Section 3 Random Vectors and Covariance

A random vector is a vector $Z = (Z_1, \ldots, Z_n)$ where each component $Z_i$ is a random variable.

When we introduce a statistical model for multiple linear regression in the following section, we will assume that the errors are random variables. As in (2.2), the model can be written in vector form as \[\begin{equation} Y = X \beta + \varepsilon. \tag{3.1} \end{equation}\] This vector-valued equation contains two random vectors, $Y$ and $\varepsilon$.

3.1 Expectation

The expectation of a random vector is taken for each component separately. This is formalised in the following definition.

Definition 3.1 Let $Z = (Z_1, \ldots, Z_n) \in \mathbb{R}^n$ be a random vector. Then the expectation of $Z$ is the (non-random) vector \[\begin{equation*} \mathbb{E}(Z) = \begin{pmatrix} \mathbb{E}(Z_1) \\ \vdots \\ \mathbb{E}(Z_n) \end{pmatrix} \in \mathbb{R}^n. \end{equation*}\]

Example 3.1 The random vector $\varepsilon$ in (3.1) has \[\begin{equation*} \mathbb{E}(\varepsilon)_i = \mathbb{E}(\varepsilon_i) = 0 \end{equation*}\] for all $i \in \{1, \ldots, n\}$ and thus $\mathbb{E}(\varepsilon) = 0 \in \mathbb{R}^n$, where $0$ here denotes the zero-vector $(0, \ldots, 0) \in \mathbb{R}^n$.

Since the expectation of a random vector is defined in terms of the usual expectation, most rules we know for expectations still hold. For example, if $Y$ and $Z$ are two random vectors, we have $\mathbb{E}(Y+Z) = \mathbb{E}(Y) + \mathbb{E}(Z)$.

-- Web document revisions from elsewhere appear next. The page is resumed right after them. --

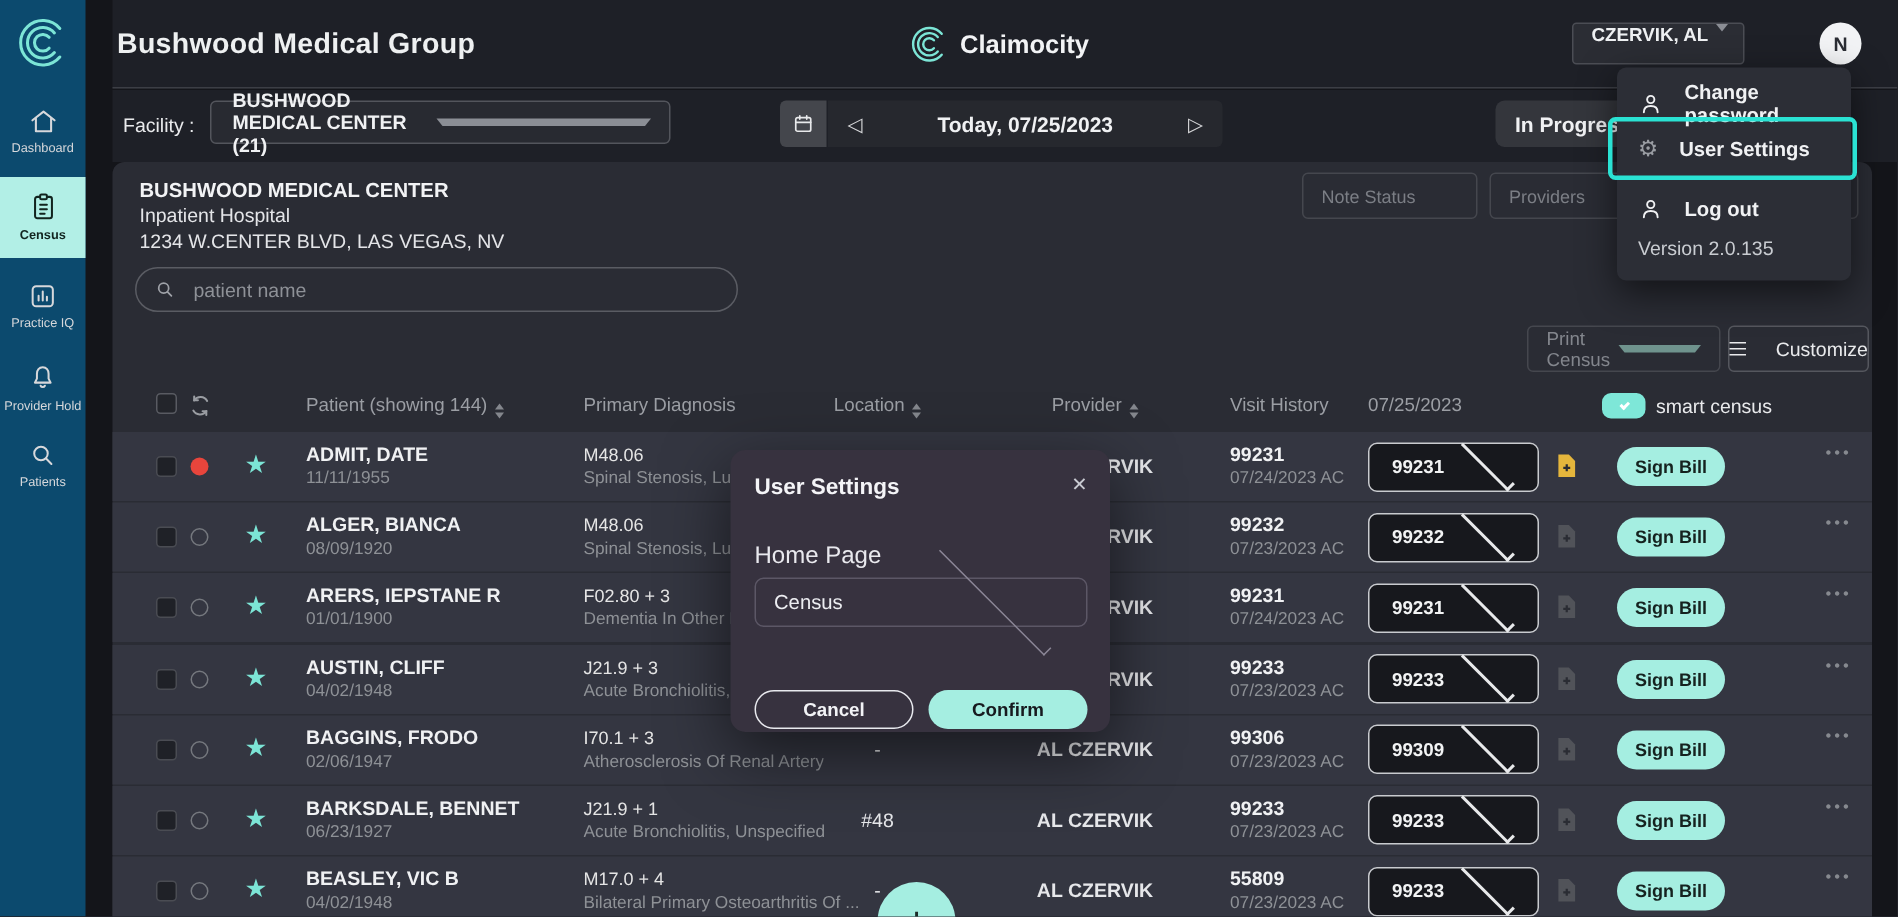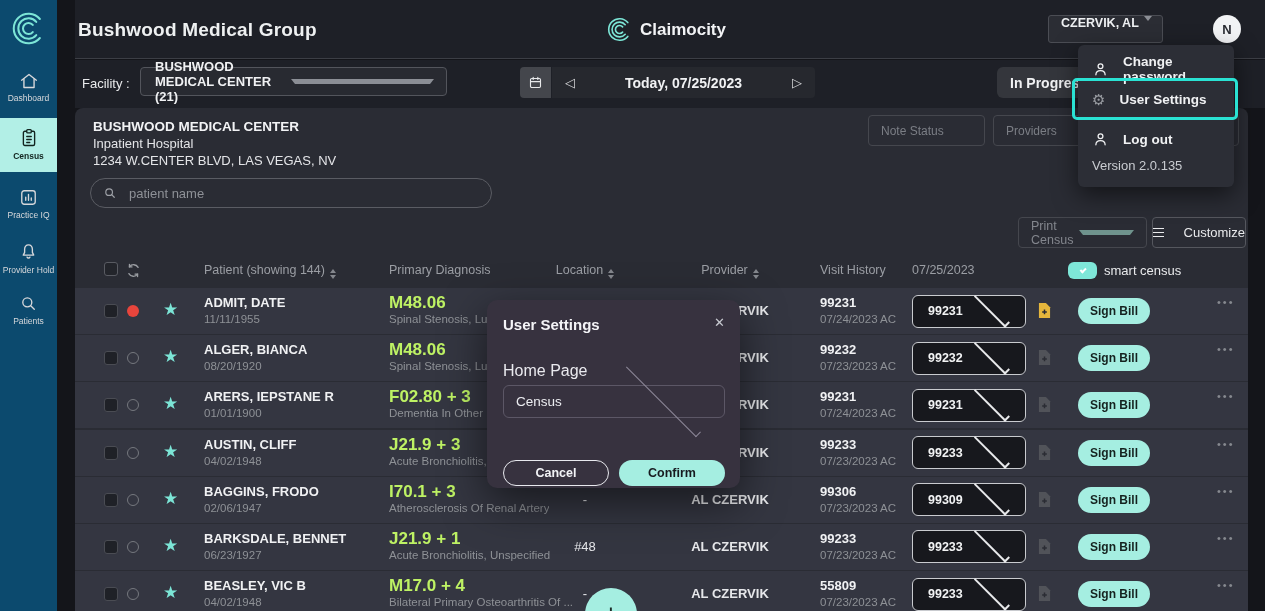"Customize" #customize { justify-content: flex-end -> center }
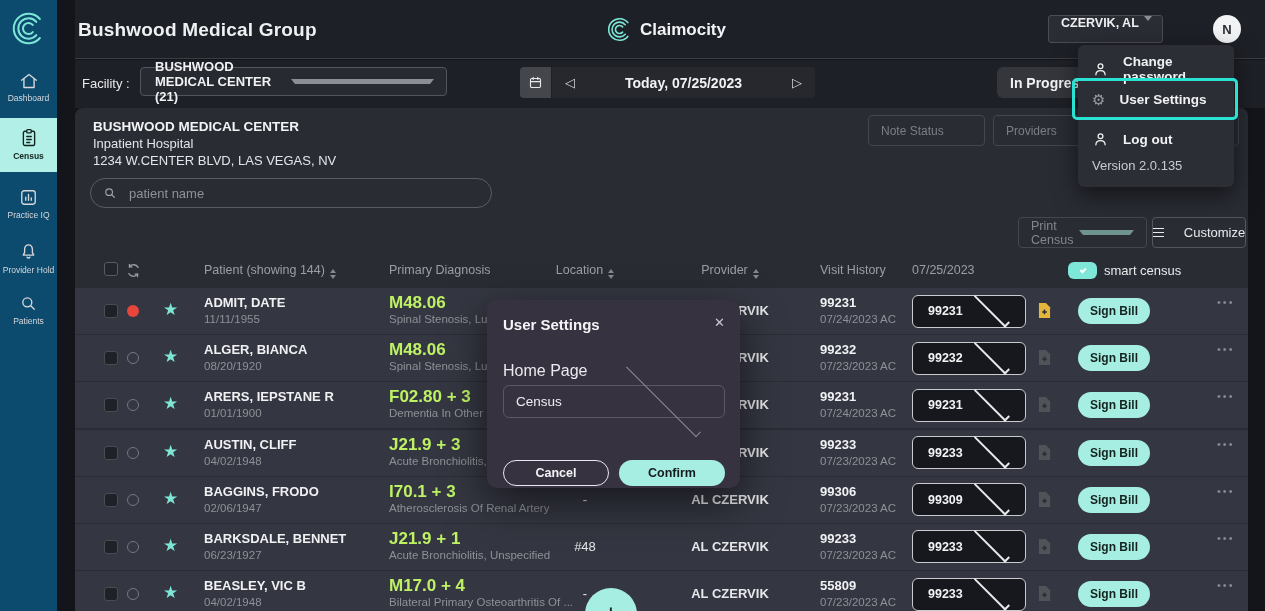"M48.06" .code { color: #bef264 -> #e5e5e5; font-size: 17px -> 12px; font-weight: 700 -> 400 }
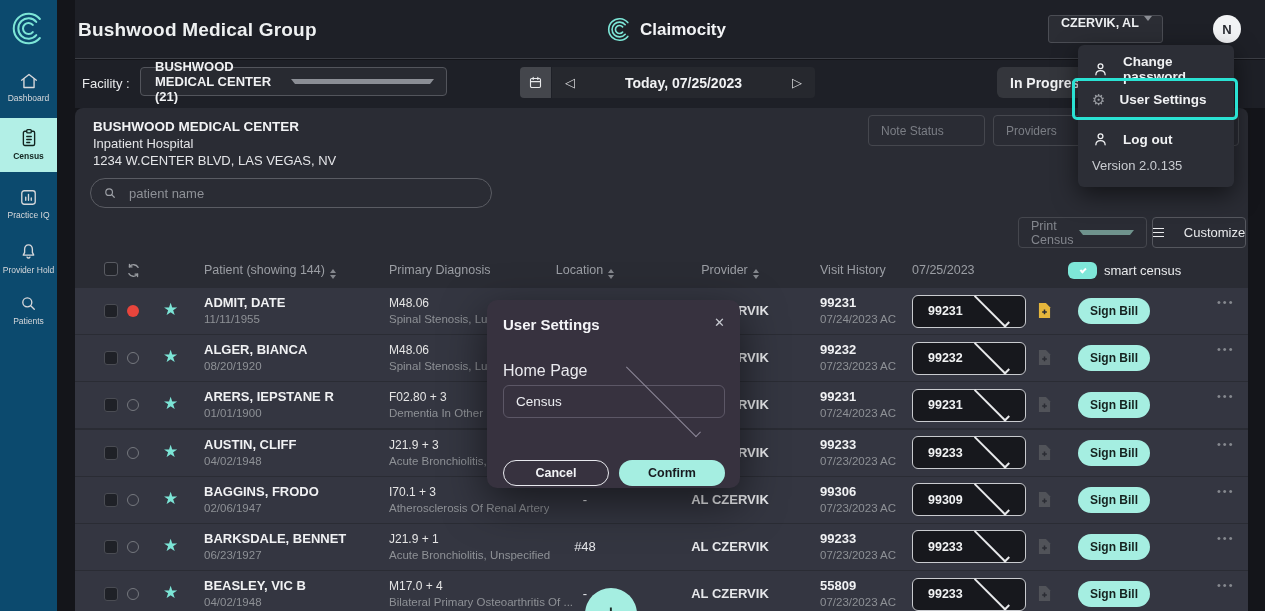"08/20/1920" div.sub { text: 08/20/1920 -> 08/09/1920 }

Example 3.2 The random vector $Y$ in (3.1) has \[\begin{equation*} \mathbb{E}(Y)_i = \mathbb{E}(Y_i) = \mathbb{E}\bigl( (X\beta)_i + \varepsilon_i \bigr) = (X\beta)_i + \mathbb{E}(\varepsilon_i) = (X\beta)_i \end{equation*}\] for all $i \in \{1, \ldots, n\}$ and thus $\mathbb{E}(Y) = X\beta \in \mathbb{R}^n$. We often will write the above derivation in vector form as \[\begin{equation*} \mathbb{E}(Y) = \mathbb{E}(X\beta + \varepsilon) = X\beta + \mathbb{E}(\varepsilon) = X\beta. \end{equation*}\]

Example 3.3 If $A \in \mathbb{R}^{m\times n}$ is a matrix and $Z \in \mathbb{R}^n$ is a random vector, then we find the expectation of $AZ\in\mathbb{R}^m$ as \[\begin{equation*} \mathbb{E}(AZ)_i = \mathbb{E}\bigl( (AZ)_i \bigr) = \mathbb{E}\bigl( \sum_{j=1}^n a_{ij} Z_j \bigr) = \sum_{j=1}^n \mathbb{E}\bigl( a_{ij} Z_j \bigr) = \sum_{j=1}^n a_{ij} \mathbb{E}(Z_j) = \sum_{j=1}^n a_{ij} \mathbb{E}(Z)_j \end{equation*}\] for all $i \in \{1, \ldots, m\}$ and thus we have $\mathbb{E}(AZ) = A \mathbb{E}(Z)$.

3.2 Covariance Matrix

The variance of random variables is replaced with the concept of a “covariance matrix” for random vectors.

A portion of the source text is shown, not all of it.